§ **WHAT YOU ARE ASKED TO DO**: Each line of the entries below that includes "misma" belongs in your answer.

[Web document revisions]

>>>>

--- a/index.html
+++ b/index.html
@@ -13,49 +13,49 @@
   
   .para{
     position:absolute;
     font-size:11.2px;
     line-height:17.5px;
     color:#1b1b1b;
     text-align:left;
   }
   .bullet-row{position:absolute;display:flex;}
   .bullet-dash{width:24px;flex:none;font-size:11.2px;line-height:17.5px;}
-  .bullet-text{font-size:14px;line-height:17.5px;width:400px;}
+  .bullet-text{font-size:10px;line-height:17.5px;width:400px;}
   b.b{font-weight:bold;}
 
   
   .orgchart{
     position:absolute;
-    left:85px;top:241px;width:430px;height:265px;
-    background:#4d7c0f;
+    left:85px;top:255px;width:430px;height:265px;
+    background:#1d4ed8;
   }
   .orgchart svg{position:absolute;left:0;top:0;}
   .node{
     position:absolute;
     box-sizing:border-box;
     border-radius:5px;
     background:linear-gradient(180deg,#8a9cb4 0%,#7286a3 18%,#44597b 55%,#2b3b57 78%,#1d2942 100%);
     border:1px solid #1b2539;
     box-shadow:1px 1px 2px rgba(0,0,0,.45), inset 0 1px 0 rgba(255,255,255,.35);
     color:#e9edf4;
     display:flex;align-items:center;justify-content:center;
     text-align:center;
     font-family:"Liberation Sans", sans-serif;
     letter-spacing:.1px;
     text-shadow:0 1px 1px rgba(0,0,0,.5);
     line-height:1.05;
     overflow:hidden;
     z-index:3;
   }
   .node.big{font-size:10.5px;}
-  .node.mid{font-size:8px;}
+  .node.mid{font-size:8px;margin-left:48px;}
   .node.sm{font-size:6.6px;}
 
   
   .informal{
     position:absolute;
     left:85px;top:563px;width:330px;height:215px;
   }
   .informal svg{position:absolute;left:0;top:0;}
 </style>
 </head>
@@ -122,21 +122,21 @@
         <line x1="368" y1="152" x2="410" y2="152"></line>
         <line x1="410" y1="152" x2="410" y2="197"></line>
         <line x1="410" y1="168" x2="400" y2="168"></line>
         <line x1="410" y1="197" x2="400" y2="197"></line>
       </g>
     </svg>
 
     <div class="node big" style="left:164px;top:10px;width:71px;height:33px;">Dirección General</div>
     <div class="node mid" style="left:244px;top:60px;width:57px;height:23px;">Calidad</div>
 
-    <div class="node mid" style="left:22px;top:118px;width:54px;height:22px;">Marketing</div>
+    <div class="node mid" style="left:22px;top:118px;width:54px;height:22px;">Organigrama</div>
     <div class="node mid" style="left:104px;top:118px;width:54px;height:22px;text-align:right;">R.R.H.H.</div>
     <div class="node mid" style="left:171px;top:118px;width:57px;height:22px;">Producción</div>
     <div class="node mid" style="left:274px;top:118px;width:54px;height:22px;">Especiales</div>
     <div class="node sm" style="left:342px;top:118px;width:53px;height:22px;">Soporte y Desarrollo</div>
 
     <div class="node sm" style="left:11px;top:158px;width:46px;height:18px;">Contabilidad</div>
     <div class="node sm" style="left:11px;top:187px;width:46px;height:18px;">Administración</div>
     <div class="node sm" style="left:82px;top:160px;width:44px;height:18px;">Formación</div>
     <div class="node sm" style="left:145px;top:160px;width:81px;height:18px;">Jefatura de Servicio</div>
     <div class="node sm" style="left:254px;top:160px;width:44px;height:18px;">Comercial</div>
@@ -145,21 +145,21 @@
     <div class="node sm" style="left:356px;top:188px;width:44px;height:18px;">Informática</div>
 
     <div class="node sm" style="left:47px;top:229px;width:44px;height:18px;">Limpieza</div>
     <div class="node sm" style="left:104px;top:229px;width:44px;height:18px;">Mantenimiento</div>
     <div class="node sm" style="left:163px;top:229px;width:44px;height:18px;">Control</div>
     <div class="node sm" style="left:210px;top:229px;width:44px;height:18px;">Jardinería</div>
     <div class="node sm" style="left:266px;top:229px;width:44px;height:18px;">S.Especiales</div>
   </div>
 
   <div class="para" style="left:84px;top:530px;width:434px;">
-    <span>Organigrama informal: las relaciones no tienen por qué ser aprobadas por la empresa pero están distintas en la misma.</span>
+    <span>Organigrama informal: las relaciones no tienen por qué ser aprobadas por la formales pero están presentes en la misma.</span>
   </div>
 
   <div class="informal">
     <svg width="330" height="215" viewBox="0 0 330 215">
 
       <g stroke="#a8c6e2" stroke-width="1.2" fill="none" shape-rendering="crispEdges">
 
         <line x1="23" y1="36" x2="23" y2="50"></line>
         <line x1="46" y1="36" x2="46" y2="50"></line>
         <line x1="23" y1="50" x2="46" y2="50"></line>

<<<<

§ **TASK RESULT**:
-    <span>Organigrama informal: las relaciones no tienen por qué ser aprobadas por la empresa pero están distintas en la misma.</span>
+    <span>Organigrama informal: las relaciones no tienen por qué ser aprobadas por la formales pero están presentes en la misma.</span>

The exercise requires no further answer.